He listened though. He waited for someone to say that, "hey it's only a game and wasn't it a good run we've all had and listen when was the last time somebody retained the thing anyway?" He waited to hear an excuse about injuries, about what might have been if Steven McDonnell hadn't rasped a post in the first half or if Diarmuid Marsden's fisted attempt on an almost open goal hadn't skipped wide. He listened and heard nothing. A little handful of reassurance to take home to bed.

They didn't have a team meeting, they didn't need to. A crisis would have been if they didn't hurt. A crisis would have been seeing the players grabbing handfuls of silver lining from the cloud. Instead they just came back gaunt and horrified.

It made Joe Kernan wonder. Not about his team. They'd been down so damn long that a little taste of that again was always going to straighten them up. No, he wondered about the system. He has never fully converted to the joyful cult of the qualifiers and now, as he grasped the rope ladder, he was still dubious.
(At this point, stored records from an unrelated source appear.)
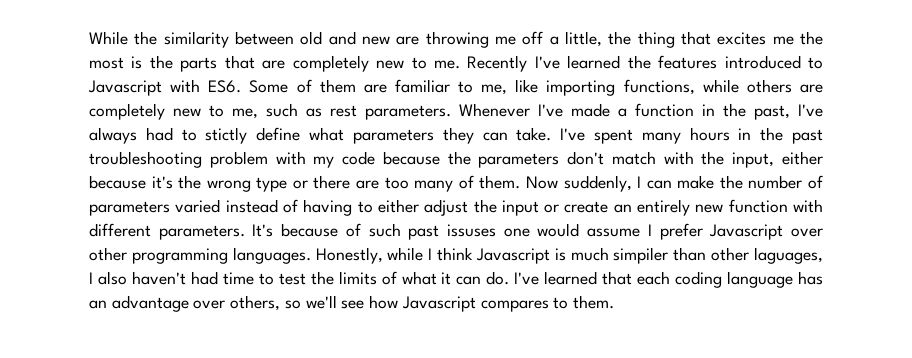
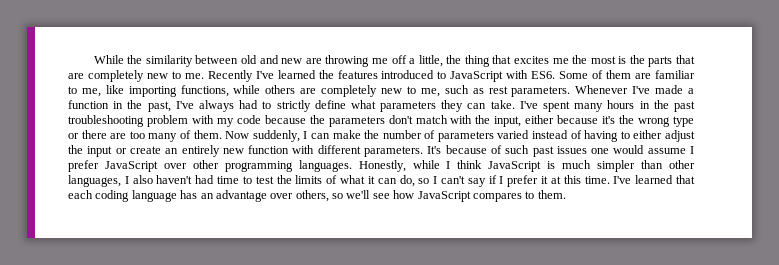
- Recently I've learned the features introduced to Javascript with ES6. Some of them are familiar to me, like importing functions, while others are completely new to me, such as rest parameters.
+ Recently I've learned the features introduced to JavaScript with ES6. Some of them are familiar to me, like importing functions, while others are completely new to me, such as rest parameters.
- Whenever I've made a function in the past, I've always had to stictly define what parameters they can take.
+ Whenever I've made a function in the past, I've always had to strictly define what parameters they can take.
- It's because of such past issuses one would assume I prefer Javascript over other programming languages.
+ It's because of such past issues one would assume I prefer JavaScript over other programming languages.
- Honestly, while I think Javascript is much simpiler than other laguages, I also haven't had time to test the limits of what it can do.
+ Honestly, while I think JavaScript is much simpler than other languages, I also haven't had time to test the limits of what it can do, so I can't say if I prefer it at this time.
- I've learned that each coding language has an advantage over others, so we'll see how Javascript compares to them.
+ I've learned that each coding language has an advantage over others, so we'll see how JavaScript compares to them.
"The story of our season is the story of what isn't right about it," he says. "The initial intention was to help weaker counties and to get them more matches. That's a good idea and it worked for a few. Generally, though, giving weaker counties 20-point hammerings two weeks in a row isn't much benefit. The stronger counties come out better. We got a second chance we probably shouldn't have got. I'm glad for it. The idea is great and we enjoy the extra matches."
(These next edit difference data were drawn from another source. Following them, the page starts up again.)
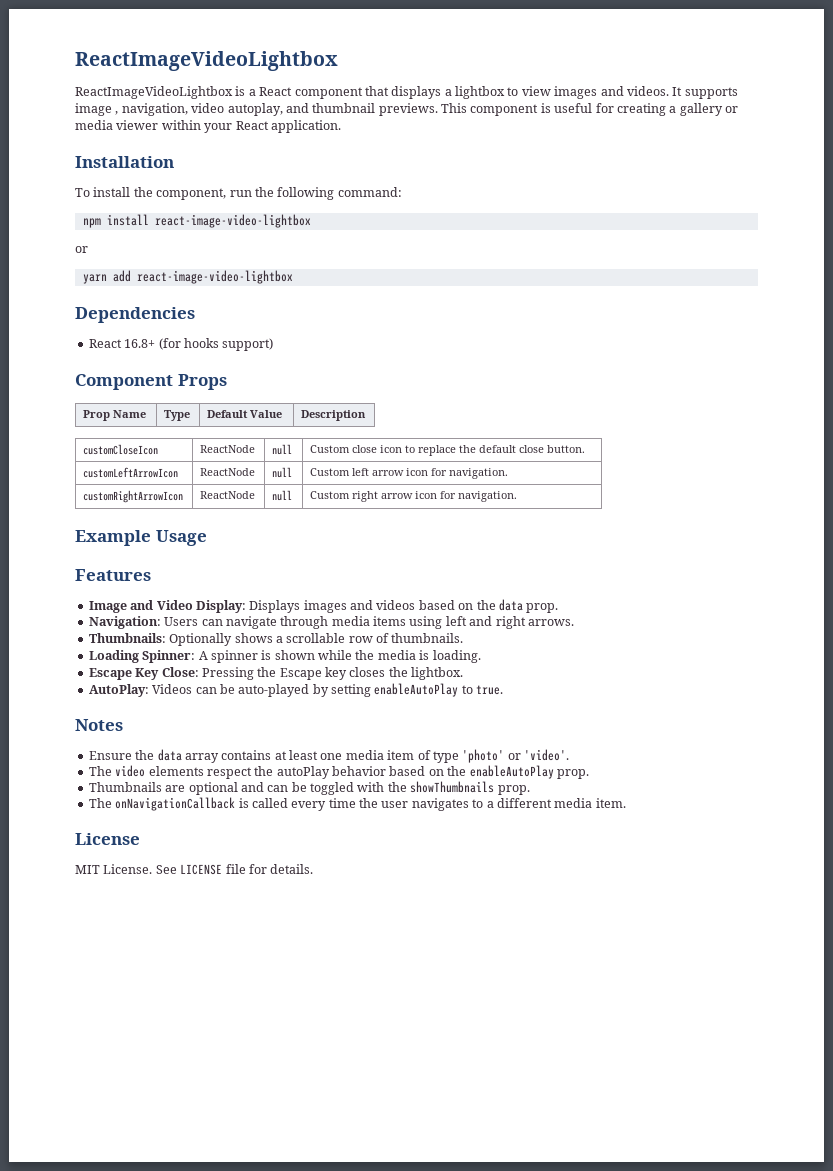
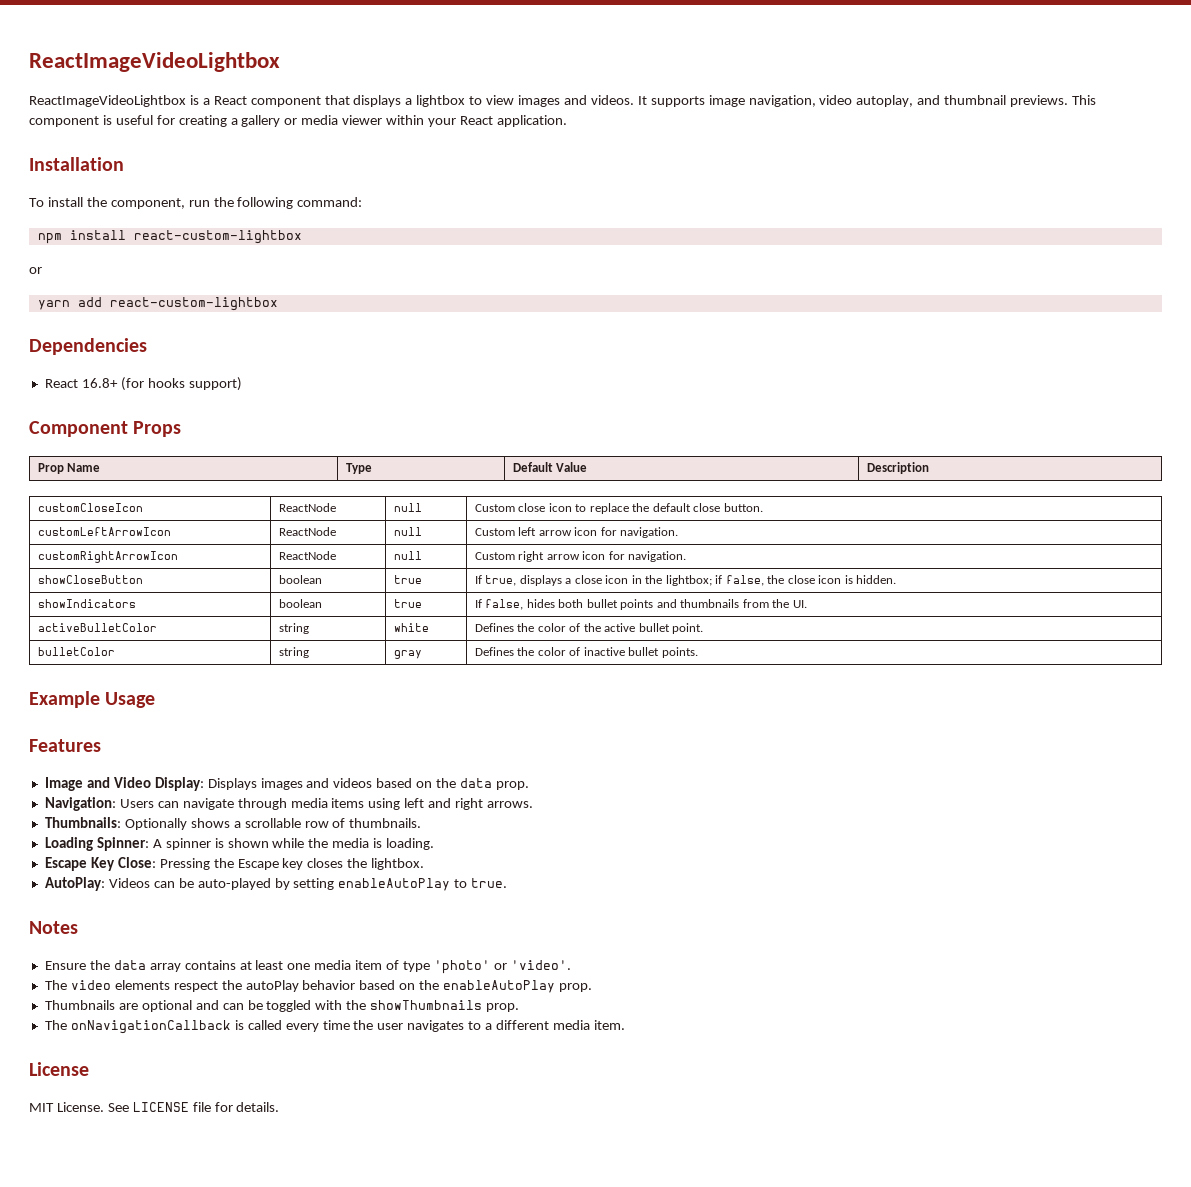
- It supports image , navigation, video autoplay, and thumbnail previews.
+ It supports image navigation, video autoplay, and thumbnail previews.
- npm install react-image-video-lightbox
+ npm install react-custom-lightbox
- yarn add react-image-video-lightbox
+ yarn add react-custom-lightbox
+ showCloseButton | boolean | true | If true, displays a close icon in the lightbox; if false, the close icon is hidden.
+ showIndicators | boolean | true | If false, hides both bullet points and thumbnails from the UI.
+ activeBulletColor | string | white | Defines the color of the active bullet point.
+ bulletColor | string | gray | Defines the color of inactive bullet points.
(For the record Joe Kernan favours the solution offered by Martin McHugh: divide Ulster into two groups, five in one, four in the other and play leagues. Everyone gets three or four games, then there would be Ulster semi-finals and finals. "You can plan in advance, you have local derbies and attendances would be better on aggregate. You get the honour of winning the provincial title and clubs could plan their season too. Connacht one league, Leinster split in two. Munster one league. That's for another time though.")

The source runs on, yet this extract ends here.